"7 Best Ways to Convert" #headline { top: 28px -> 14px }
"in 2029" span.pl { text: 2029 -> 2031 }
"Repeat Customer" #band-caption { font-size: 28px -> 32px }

...

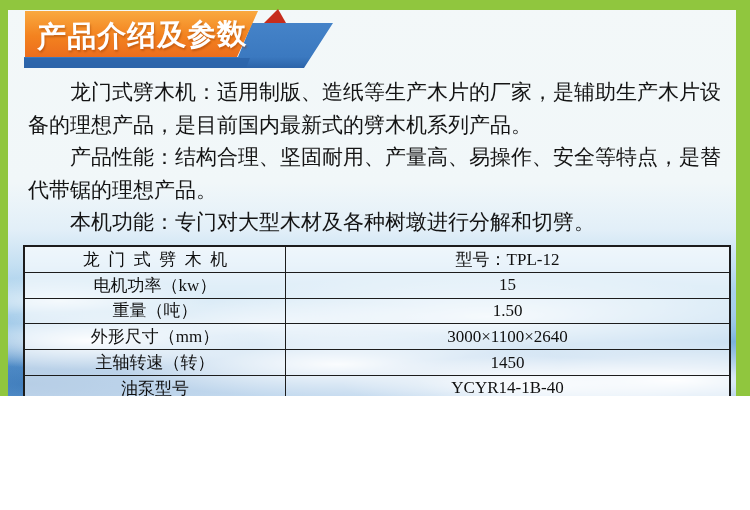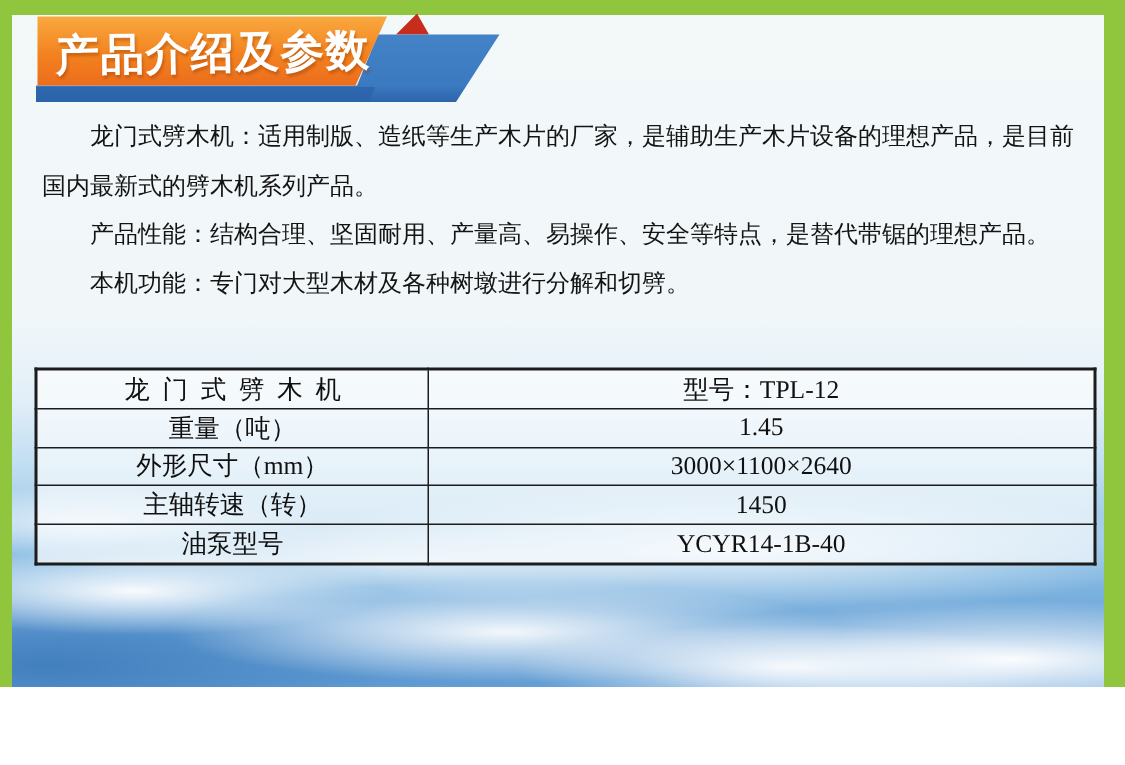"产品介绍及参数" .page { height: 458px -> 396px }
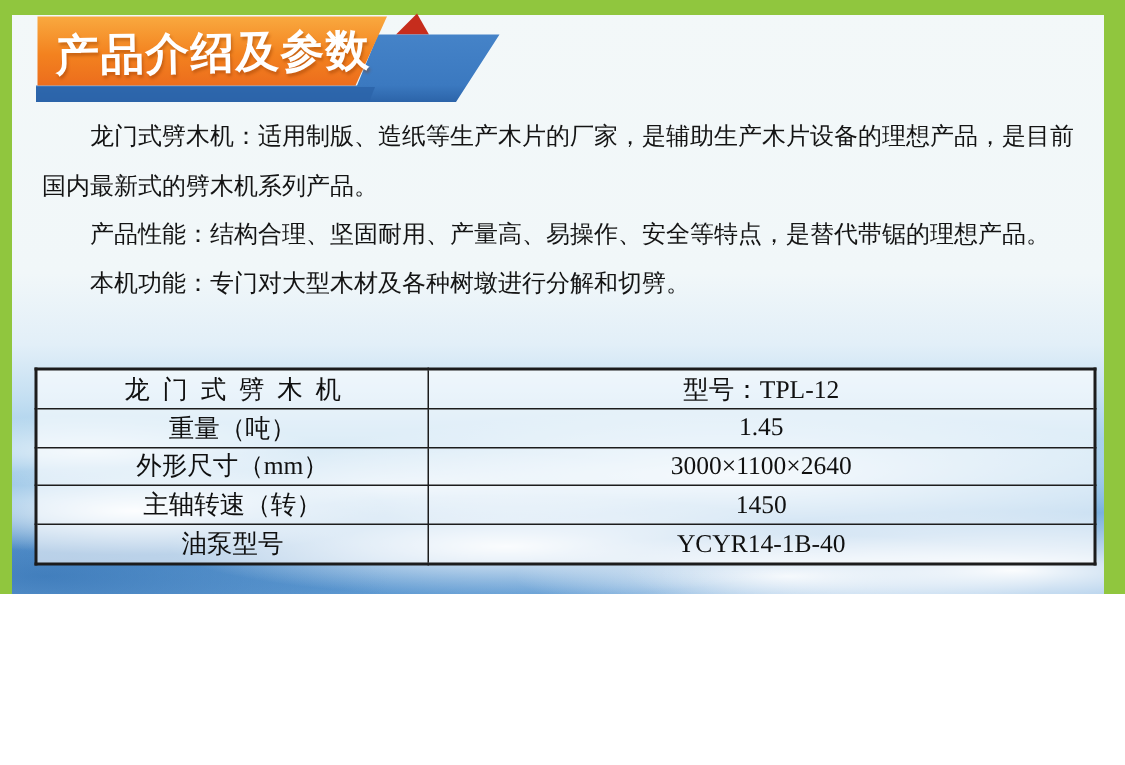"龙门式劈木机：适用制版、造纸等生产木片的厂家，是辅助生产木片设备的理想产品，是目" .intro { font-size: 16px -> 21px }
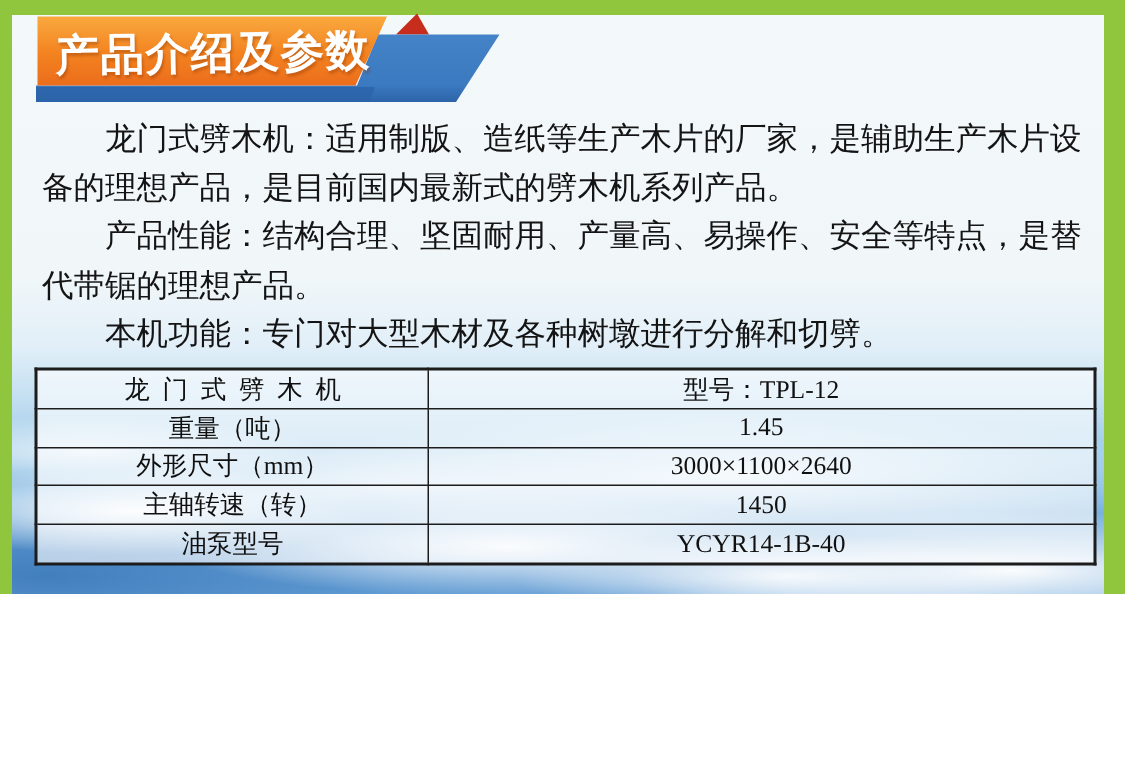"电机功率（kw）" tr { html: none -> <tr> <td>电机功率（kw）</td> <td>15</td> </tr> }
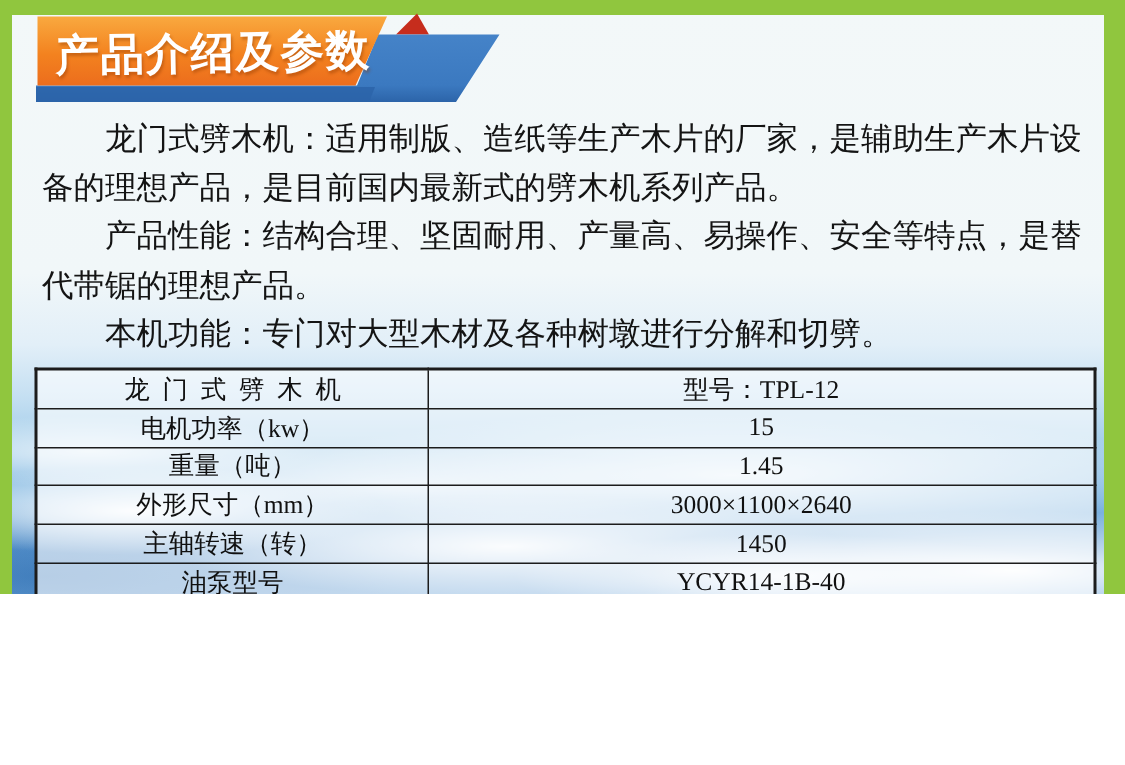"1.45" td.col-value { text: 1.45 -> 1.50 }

...

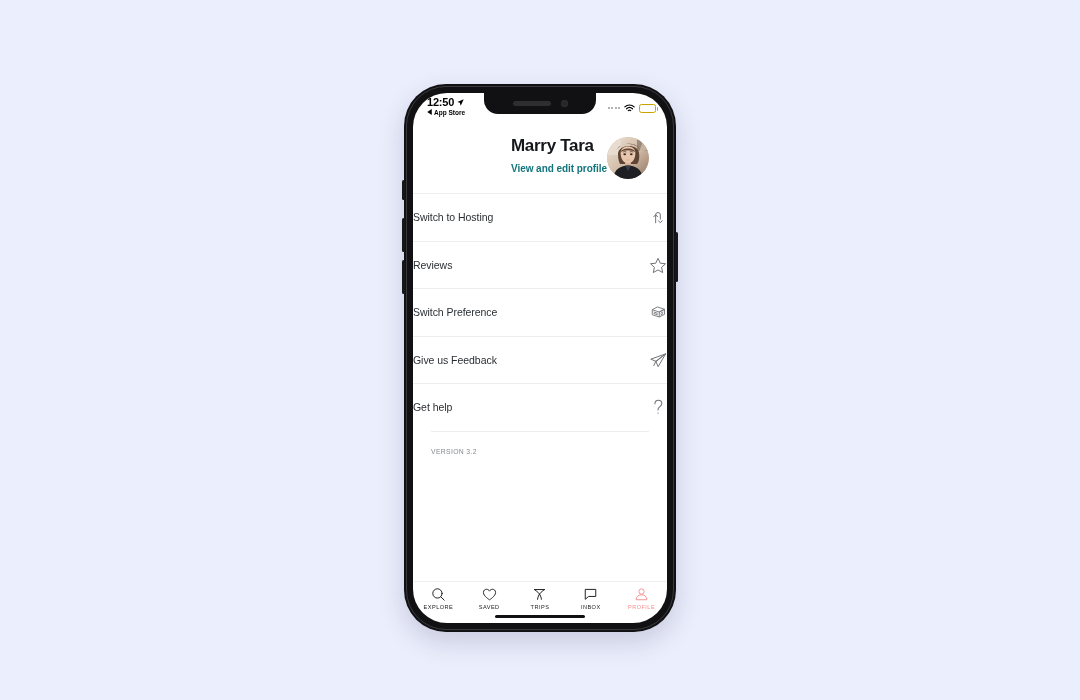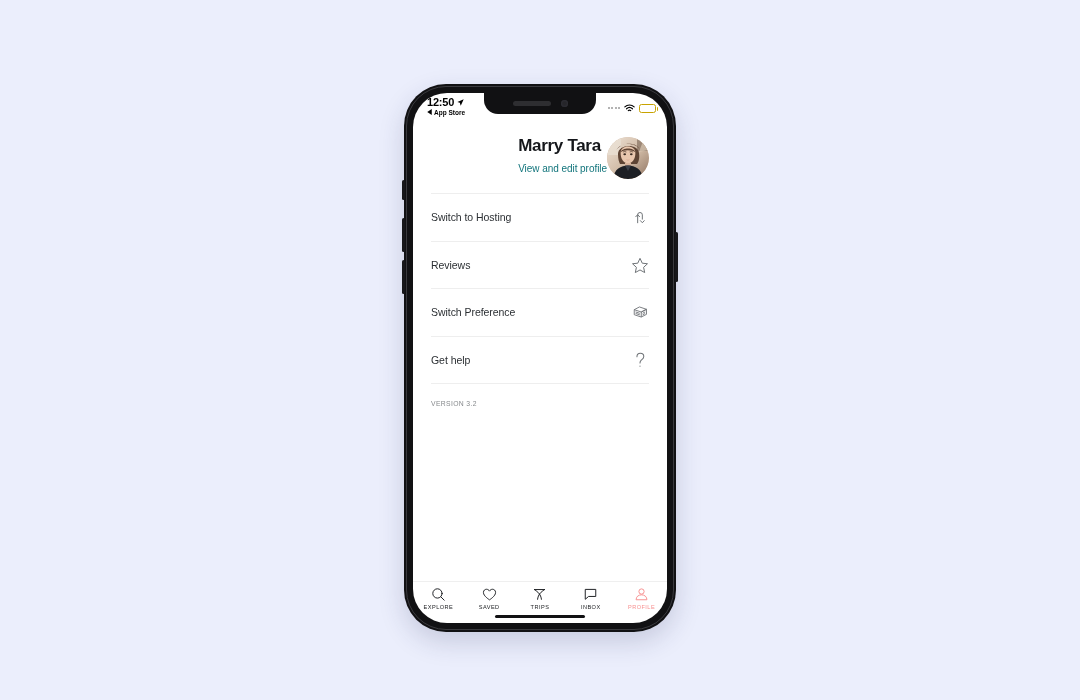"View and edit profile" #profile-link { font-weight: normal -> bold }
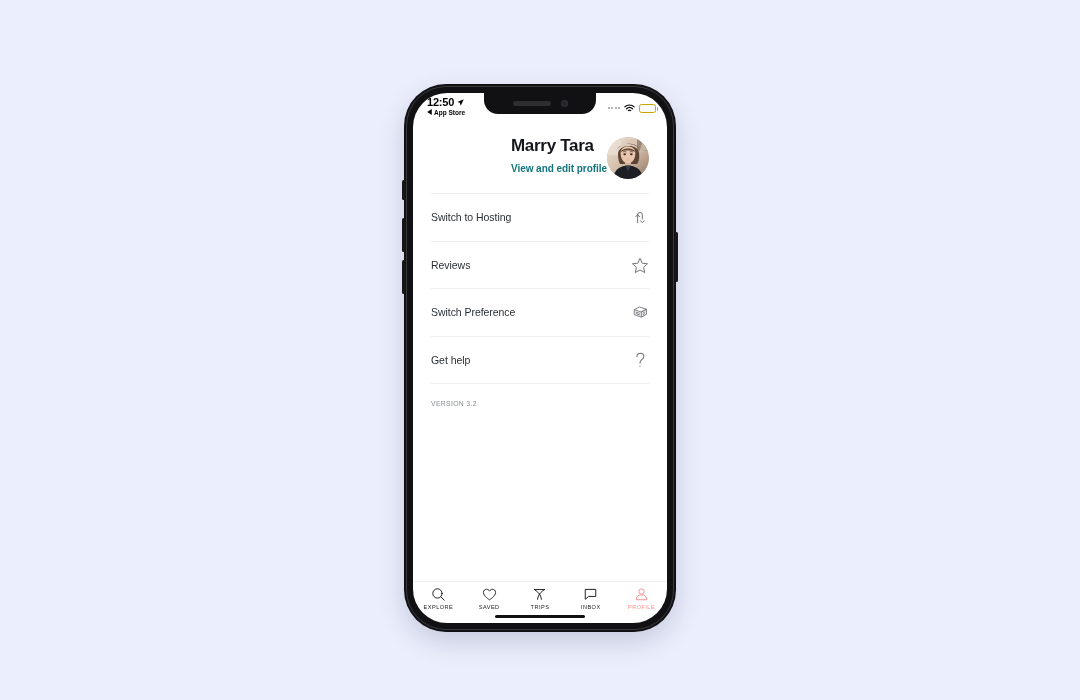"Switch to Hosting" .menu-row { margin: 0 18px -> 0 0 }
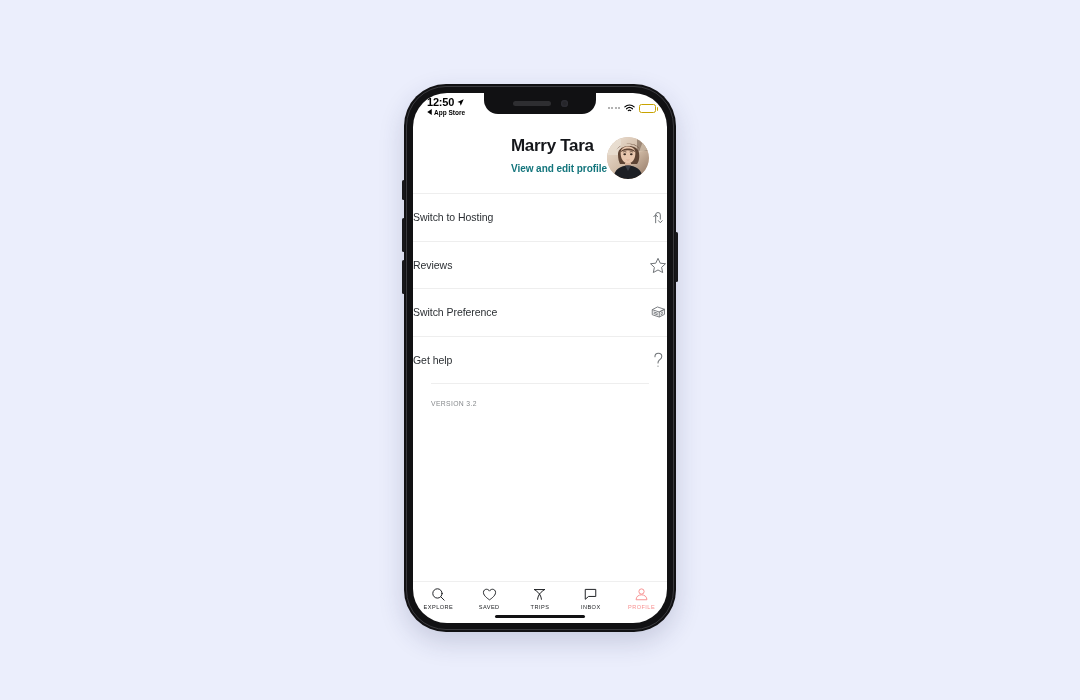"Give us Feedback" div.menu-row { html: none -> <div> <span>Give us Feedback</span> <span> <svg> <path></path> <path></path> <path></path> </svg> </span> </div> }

> _Task item_:
Out of the data above, set down the lines from the one with "Best Ways to" to the one with "font-size: 28px ->", both included, exactly as written and with no additions.

> _Solution to the problem_:
"7 Best Ways to Convert" #headline { top: 28px -> 14px }
"in 2029" span.pl { text: 2029 -> 2031 }
"Repeat Customer" #band-caption { font-size: 28px -> 32px }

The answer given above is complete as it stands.